Hell Pizza is a New Zealand-based pizza chain. It was established in Wellington (Kelburn) in 1996 and has since expanded around New Zealand.

Franchises have also operated at various times in the United Kingdom, Ireland, Canada, South Korea, India and Queensland, Australia.

History

Hell Pizza was founded by Warren Powell, Callum Davies, and Stuart McMullin in 1995, as a pizza shop in Kelburn, Wellington next to Victoria University of Wellington.

The founders sold the New Zealand Master Franchise rights to Tasman Pacific Foods (the New Zealand master franchisee for Burger King) for $15 million in 2006. They purchased the rights back in 2009.

In 2009, Hell had 61 stores in New Zealand. It had 6 stores in Brisbane and was planning nine more around South East Queensland. It was also trialing stores in Fulham, London and Dublin, Ireland.

In July 2010, after hackers attacked the Hell Pizza customer database, 230,000 customers were advised to change their passwords.

In 2012, Hell had 65 stores in New Zealand.
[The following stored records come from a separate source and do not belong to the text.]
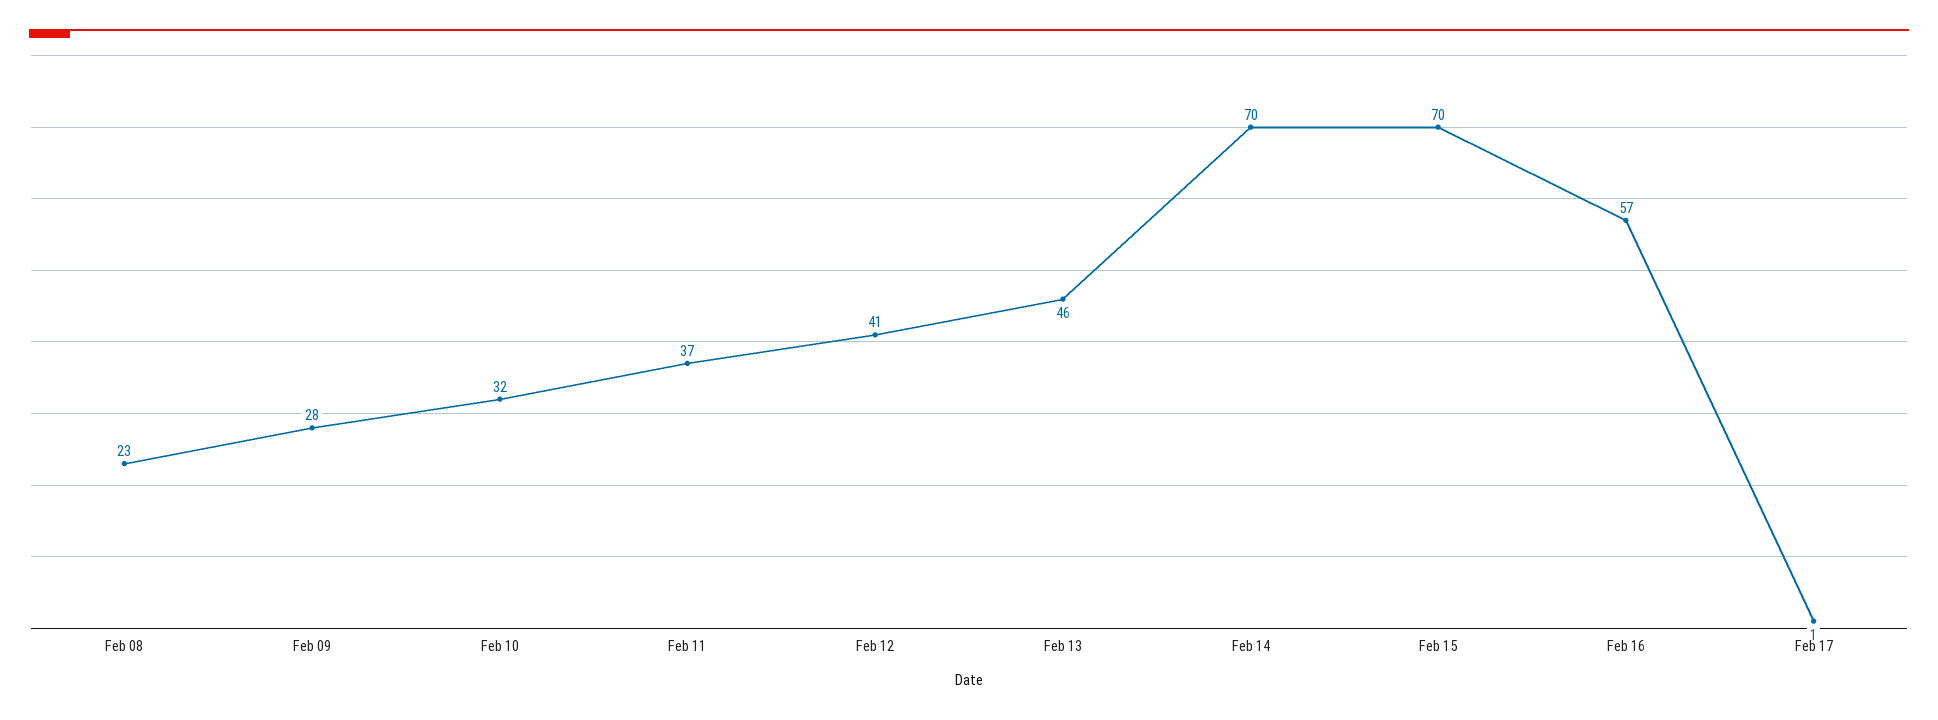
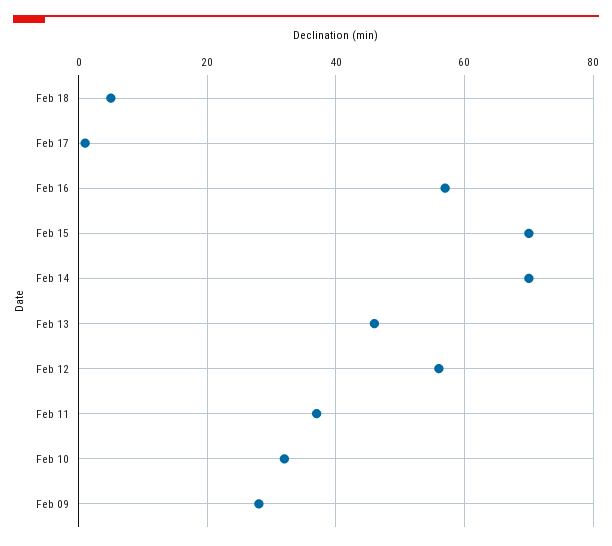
Feb 08: 23 -> none
Feb 12: 41 -> 55
Feb 18: none -> 5

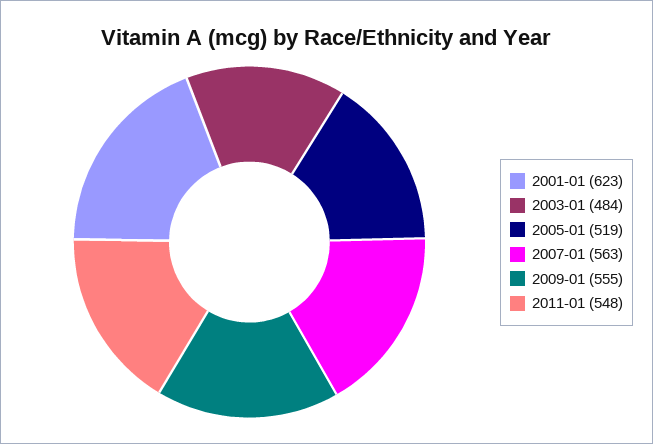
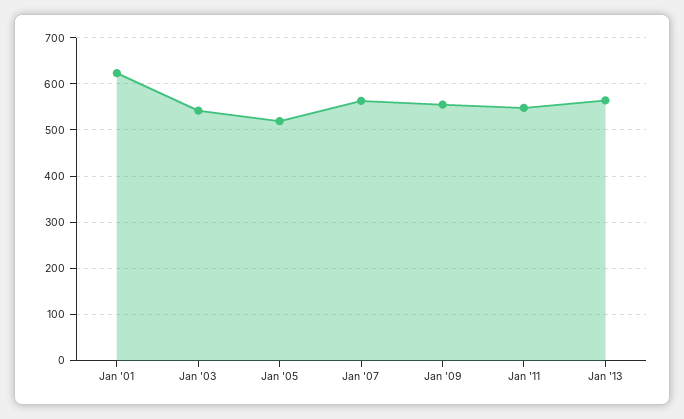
2003-01: 484 -> 540
Jan '13: none -> 560

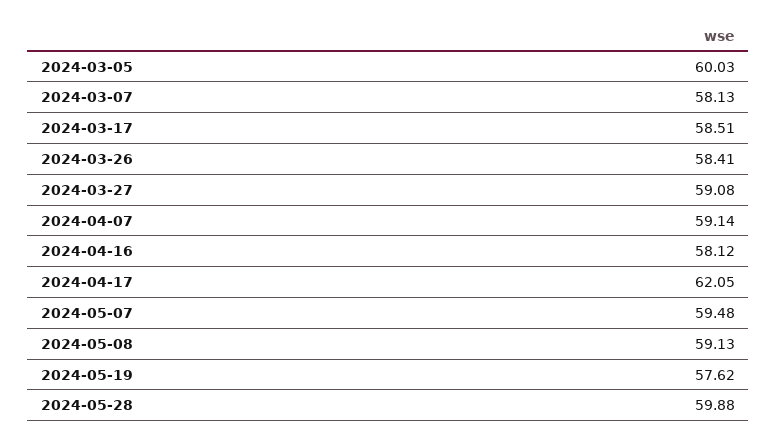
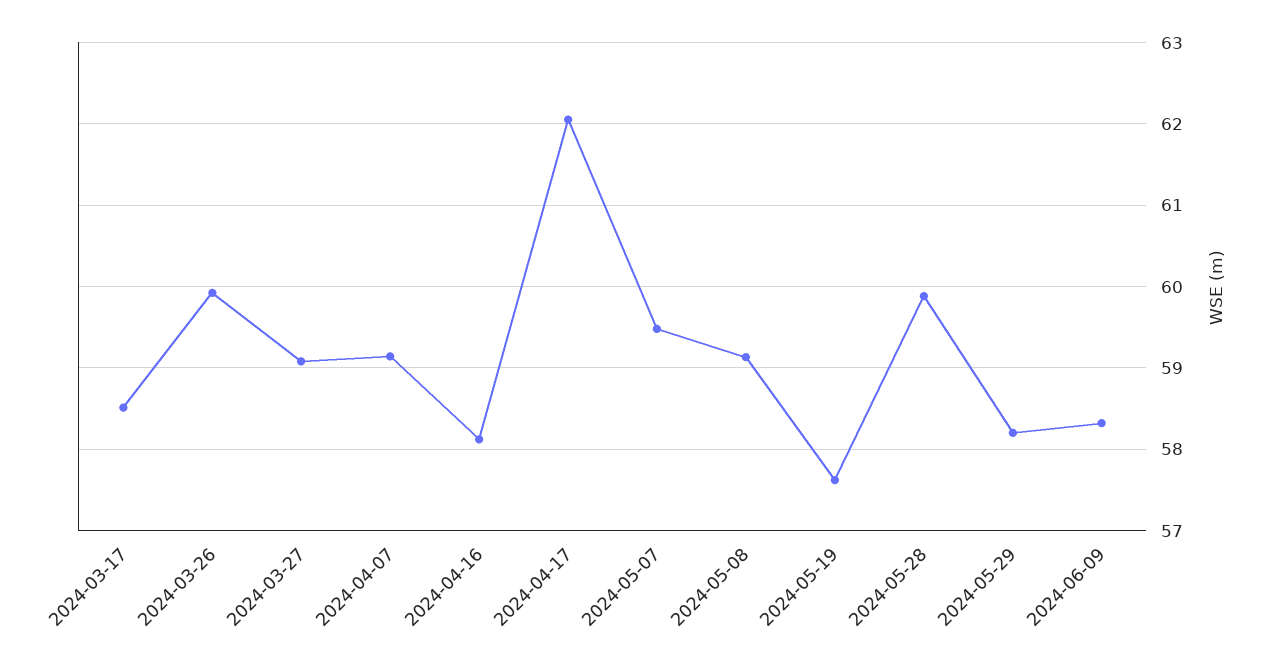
2024-03-05: 60.03 -> none
2024-03-07: 58.13 -> none
2024-03-26: 58.41 -> 59.9
2024-05-29: none -> 58.2
2024-06-09: none -> 58.3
It had three stores in South Korea and was planning seven more. It had two stores in Queensland, but eight others had closed. A pizza bar in New Delhi and its stores in London, Dublin, and Vancouver were still operating.

In 2016, Hell Pizza had 66 outlets, all in New Zealand.

, Hell Pizza had 77 outlets across New Zealand, with 61 in the North Island (including 28 in Auckland) and 16 in the South Island.

Marketing
The Hell theme is used in the menu. Hell Pizza offers seven standard pizzas which are named after the seven deadly sins. The chain also offers discounted pizzas on Friday the 13th.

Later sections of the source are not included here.